Charlotte mencoba mengambil kembali handphonenya walau bisa ia lihat bahwa ekor mata Zayn meliriknya tajam, Charlotte mencoba tidak memedulikan, toh itu adalah handphonenya sendiri, untuk apa meminta izin pada Zayn? Untuk melarangnya Zayn belum ada hak untuk itu.

"Satu jam tanpa menghubungi pria itu kau tidak tahan?" Charlotte menghela napas dan masih dengan handphonenya, ia harus tetap mengirimkan pesan untuk Harry.

Bagaimanapun Dea adalah sahabatnya, Harry juga pasti khawatir dengan Dea, tapi Charlotte hanya ingin memastikan bahwa Dea tidak kelaparan.

"Letakkan ponselnya, Nona Charlotte."

"Kenapa?" Sorot matanya seolah terhunus, roda mobil tak lagi berputar, jantung Charlotte seolah berhenti berdetak, apa perkataannya kembali membuat Zayn tersulut emosi?
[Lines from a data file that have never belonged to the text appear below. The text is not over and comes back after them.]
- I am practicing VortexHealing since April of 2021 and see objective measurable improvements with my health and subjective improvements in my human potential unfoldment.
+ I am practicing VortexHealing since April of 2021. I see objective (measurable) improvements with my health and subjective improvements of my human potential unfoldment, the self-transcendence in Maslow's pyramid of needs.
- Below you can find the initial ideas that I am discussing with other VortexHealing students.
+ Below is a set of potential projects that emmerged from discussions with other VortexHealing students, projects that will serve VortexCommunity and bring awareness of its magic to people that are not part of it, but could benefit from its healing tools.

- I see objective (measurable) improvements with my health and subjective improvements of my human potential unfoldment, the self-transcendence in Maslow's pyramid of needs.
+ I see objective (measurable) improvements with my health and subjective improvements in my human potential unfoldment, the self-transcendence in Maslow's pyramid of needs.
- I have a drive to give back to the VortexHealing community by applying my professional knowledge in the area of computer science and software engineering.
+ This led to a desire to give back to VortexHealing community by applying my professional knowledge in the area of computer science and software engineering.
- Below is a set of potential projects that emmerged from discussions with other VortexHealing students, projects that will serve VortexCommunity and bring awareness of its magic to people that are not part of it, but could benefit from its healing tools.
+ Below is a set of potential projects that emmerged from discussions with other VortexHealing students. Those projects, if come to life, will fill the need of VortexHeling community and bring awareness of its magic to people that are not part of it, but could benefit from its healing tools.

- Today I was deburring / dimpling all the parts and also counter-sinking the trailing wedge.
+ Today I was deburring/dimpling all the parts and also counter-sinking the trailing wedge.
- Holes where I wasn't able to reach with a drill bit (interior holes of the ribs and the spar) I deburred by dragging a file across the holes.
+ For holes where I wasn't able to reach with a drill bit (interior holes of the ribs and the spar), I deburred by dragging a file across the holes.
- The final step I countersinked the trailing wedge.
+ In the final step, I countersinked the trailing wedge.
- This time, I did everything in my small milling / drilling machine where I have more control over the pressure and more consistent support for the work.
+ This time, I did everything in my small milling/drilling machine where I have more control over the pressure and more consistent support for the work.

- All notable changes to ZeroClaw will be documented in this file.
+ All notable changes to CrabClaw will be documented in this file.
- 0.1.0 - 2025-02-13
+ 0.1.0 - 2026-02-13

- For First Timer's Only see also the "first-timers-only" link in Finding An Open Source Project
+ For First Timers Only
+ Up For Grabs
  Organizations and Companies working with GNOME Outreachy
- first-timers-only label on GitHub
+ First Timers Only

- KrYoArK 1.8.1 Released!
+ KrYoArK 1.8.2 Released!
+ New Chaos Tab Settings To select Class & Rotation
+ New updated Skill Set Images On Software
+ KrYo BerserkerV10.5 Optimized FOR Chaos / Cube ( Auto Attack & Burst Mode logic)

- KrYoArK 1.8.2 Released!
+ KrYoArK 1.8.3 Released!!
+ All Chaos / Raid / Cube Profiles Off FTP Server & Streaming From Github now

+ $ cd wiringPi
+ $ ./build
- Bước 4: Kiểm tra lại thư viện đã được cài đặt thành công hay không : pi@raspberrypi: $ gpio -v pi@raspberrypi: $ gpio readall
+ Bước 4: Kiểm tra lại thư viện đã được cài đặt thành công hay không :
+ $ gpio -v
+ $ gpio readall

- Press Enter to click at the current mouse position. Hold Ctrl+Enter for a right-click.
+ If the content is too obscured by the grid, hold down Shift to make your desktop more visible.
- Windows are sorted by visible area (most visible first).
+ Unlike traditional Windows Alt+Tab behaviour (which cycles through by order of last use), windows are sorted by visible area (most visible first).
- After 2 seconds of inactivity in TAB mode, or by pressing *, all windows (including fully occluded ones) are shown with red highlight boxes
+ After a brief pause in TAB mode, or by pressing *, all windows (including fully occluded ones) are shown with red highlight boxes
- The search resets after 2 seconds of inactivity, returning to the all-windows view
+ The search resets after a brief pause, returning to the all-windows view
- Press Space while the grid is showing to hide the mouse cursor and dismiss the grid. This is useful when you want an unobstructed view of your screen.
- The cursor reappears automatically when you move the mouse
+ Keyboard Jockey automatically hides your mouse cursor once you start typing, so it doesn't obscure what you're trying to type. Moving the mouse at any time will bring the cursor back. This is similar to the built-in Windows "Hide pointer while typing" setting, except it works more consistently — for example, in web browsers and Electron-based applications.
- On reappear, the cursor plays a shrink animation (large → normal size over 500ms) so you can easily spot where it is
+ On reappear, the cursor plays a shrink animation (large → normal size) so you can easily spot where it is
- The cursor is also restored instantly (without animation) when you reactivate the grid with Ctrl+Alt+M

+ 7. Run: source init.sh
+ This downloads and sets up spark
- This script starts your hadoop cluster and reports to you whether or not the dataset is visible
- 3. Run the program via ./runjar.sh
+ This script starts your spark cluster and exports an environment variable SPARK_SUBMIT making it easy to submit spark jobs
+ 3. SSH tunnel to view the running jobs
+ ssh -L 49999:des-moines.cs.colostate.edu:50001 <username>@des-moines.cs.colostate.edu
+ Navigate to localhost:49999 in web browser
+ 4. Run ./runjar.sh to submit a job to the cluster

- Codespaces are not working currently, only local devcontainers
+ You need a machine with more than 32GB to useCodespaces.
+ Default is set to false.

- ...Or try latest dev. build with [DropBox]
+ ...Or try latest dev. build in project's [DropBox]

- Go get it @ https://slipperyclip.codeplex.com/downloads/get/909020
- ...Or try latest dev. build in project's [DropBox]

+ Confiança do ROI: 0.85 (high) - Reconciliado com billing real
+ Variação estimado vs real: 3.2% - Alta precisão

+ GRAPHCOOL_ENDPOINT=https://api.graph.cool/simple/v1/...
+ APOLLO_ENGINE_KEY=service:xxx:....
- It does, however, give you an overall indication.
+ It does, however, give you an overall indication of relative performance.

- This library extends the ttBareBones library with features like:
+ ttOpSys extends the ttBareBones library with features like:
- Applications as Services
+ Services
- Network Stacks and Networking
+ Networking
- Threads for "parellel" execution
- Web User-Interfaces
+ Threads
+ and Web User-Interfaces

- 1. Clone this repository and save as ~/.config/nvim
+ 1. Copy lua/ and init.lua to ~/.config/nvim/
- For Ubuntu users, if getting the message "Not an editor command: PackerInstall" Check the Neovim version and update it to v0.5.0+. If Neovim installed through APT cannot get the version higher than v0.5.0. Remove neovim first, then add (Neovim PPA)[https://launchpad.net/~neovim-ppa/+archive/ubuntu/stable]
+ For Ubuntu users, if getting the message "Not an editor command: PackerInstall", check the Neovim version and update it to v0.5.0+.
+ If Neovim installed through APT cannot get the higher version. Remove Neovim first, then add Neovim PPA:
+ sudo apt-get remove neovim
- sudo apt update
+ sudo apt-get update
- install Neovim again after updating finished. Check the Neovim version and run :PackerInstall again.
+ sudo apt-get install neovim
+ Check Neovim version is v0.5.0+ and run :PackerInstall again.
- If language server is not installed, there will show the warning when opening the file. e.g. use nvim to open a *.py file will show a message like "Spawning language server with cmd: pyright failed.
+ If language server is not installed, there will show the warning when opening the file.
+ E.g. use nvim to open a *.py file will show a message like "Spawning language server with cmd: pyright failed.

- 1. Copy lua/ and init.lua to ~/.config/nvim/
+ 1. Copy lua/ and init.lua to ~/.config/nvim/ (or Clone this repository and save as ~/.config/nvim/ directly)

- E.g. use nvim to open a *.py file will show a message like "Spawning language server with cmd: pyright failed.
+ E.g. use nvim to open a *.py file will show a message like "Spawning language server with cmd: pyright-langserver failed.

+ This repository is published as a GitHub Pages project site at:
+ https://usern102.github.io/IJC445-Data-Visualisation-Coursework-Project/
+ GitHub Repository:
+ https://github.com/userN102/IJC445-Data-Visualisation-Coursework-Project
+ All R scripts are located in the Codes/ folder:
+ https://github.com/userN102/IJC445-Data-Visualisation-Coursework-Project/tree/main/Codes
Mulutnya terkunci, Zayn terlihat menyeramkan, ia merebut ponsel Charlotte yang memang masih menyala.

Tertulis nama Harry dengan tanda hati, Zayn menoleh pada Charlotte sebentar, sementara Charlotte mencoba diam tidak ingin kembali memperkeruh suasana, ponsel itu akhirnya kembali ke tangannya tapi kini Charlotte yang menatap marah pada Zayn.

"Kau menghapus nomornya!?" Charlotte melempar ponselnya hingga benda pipih itu terbanting, dadanya naik turun tak beraturan, menatap marah pada Zayn karena pria itu telah berbuat konyol dengan menghapus nomor Harry, sekarang bagaimana ia harus menghubungi Harry untuk menanyakan keadaan Dea? Zayn benar-benar membuatnya kesal hari ini, pria itu tidak bertanya lebih dulu padanya bahkan meminta izin saja tidak.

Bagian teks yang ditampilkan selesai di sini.